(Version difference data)
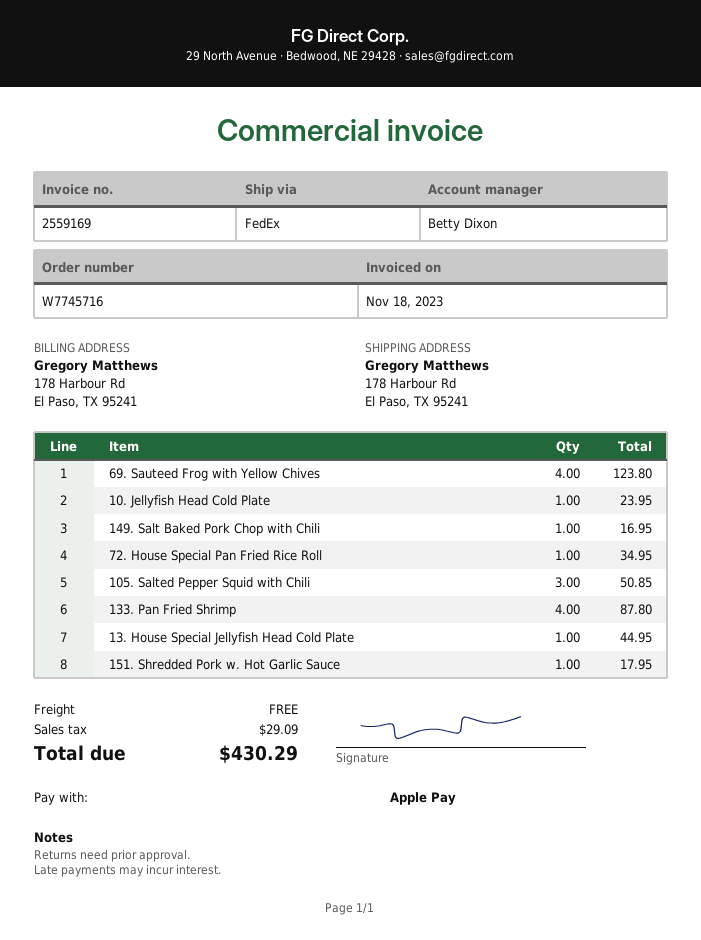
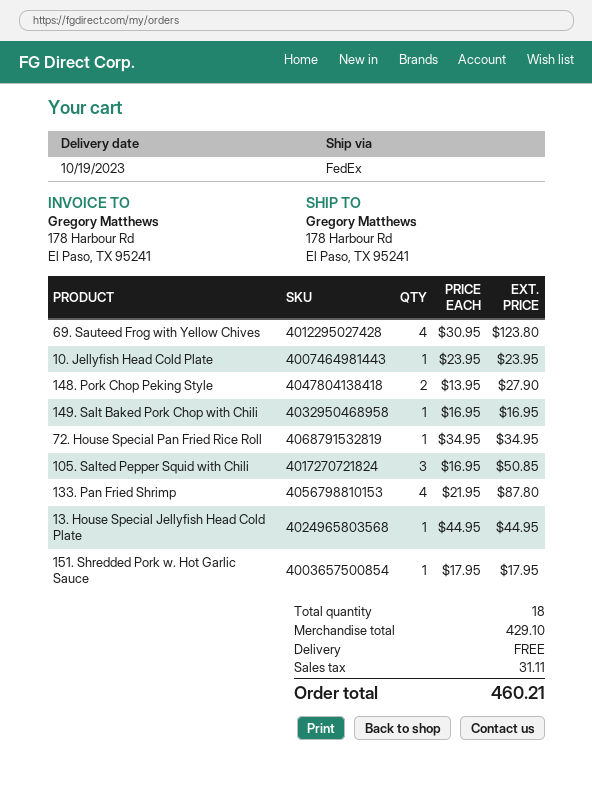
148. Pork Chop Peking Style: none -> 2 for 27.90
tax: 29.09 -> 31.11
total: 430.29 -> 460.21

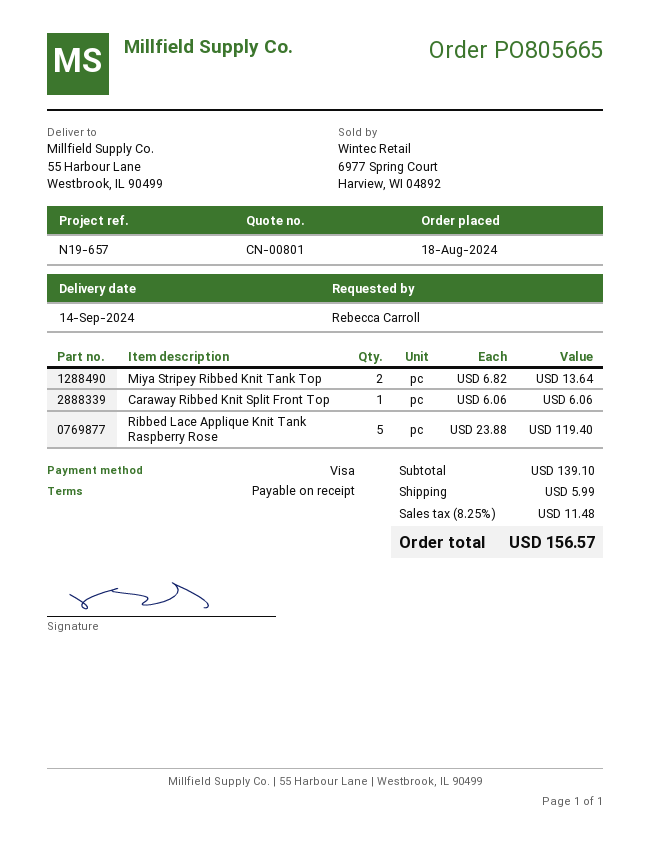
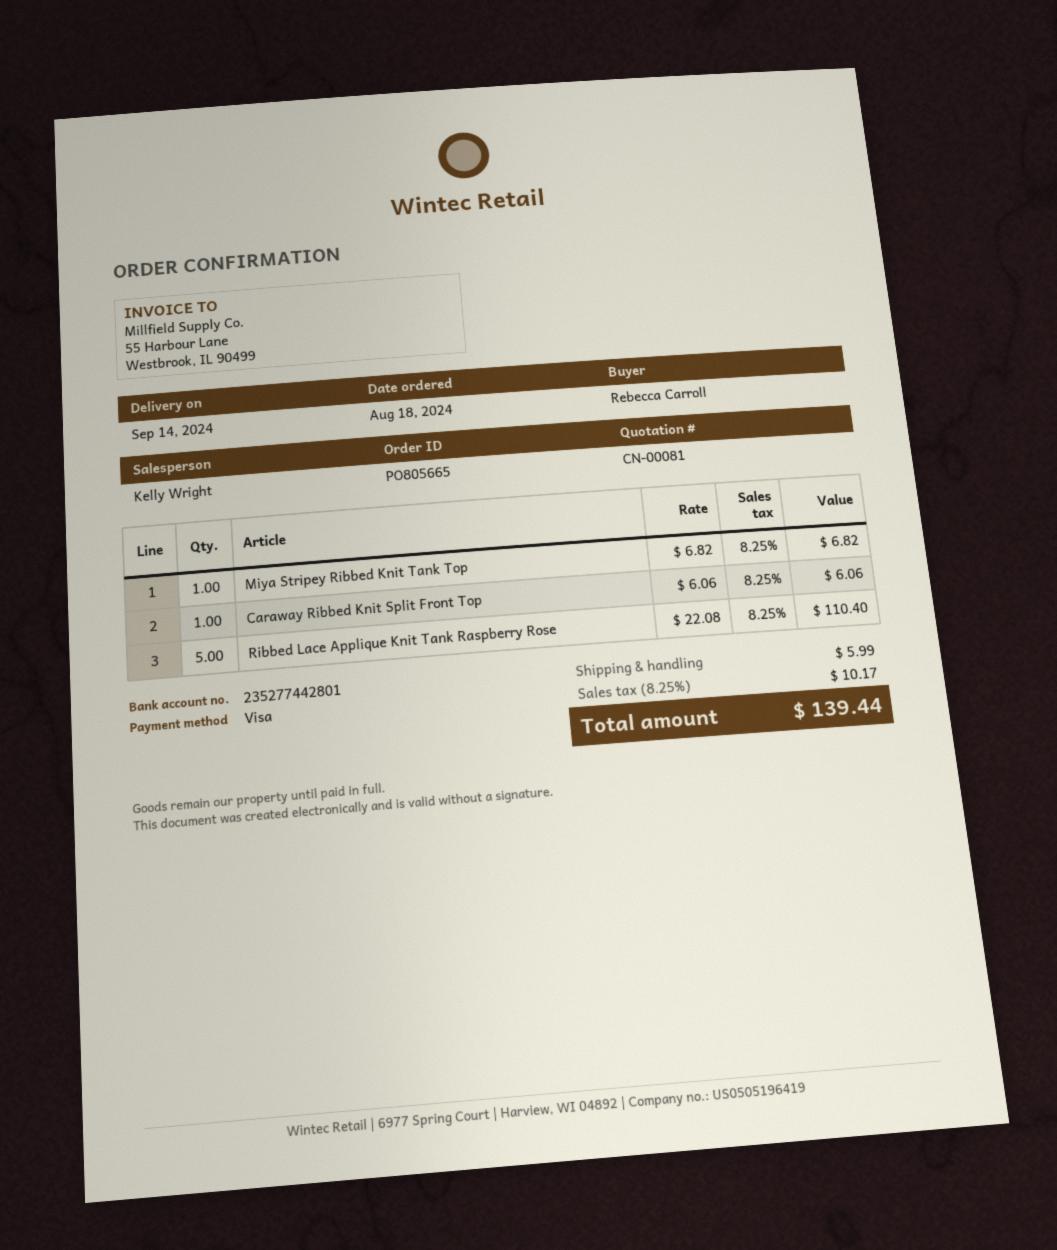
quote number: CN-00801 -> CN-00081
Miya Stripey Ribbed Knit Tank Top: 2 x 6.82 = 13.64 -> 1 x 6.82 = 6.82
Ribbed Lace Applique Knit Tank Raspberry Rose: 5 x 23.88 = 119.40 -> 5 x 22.08 = 110.40
tax: 8.25% = 11.48 -> 8.25% = 10.17
total: 156.57 -> 139.44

▶ [EXERCISE OBJECTIVE]:
Your answer should consist of the lines above that hold the word "Ribbed".

▶ [PROBLEM SOLUTION]:
Miya Stripey Ribbed Knit Tank Top: 2 x 6.82 = 13.64 -> 1 x 6.82 = 6.82
Ribbed Lace Applique Knit Tank Raspberry Rose: 5 x 23.88 = 119.40 -> 5 x 22.08 = 110.40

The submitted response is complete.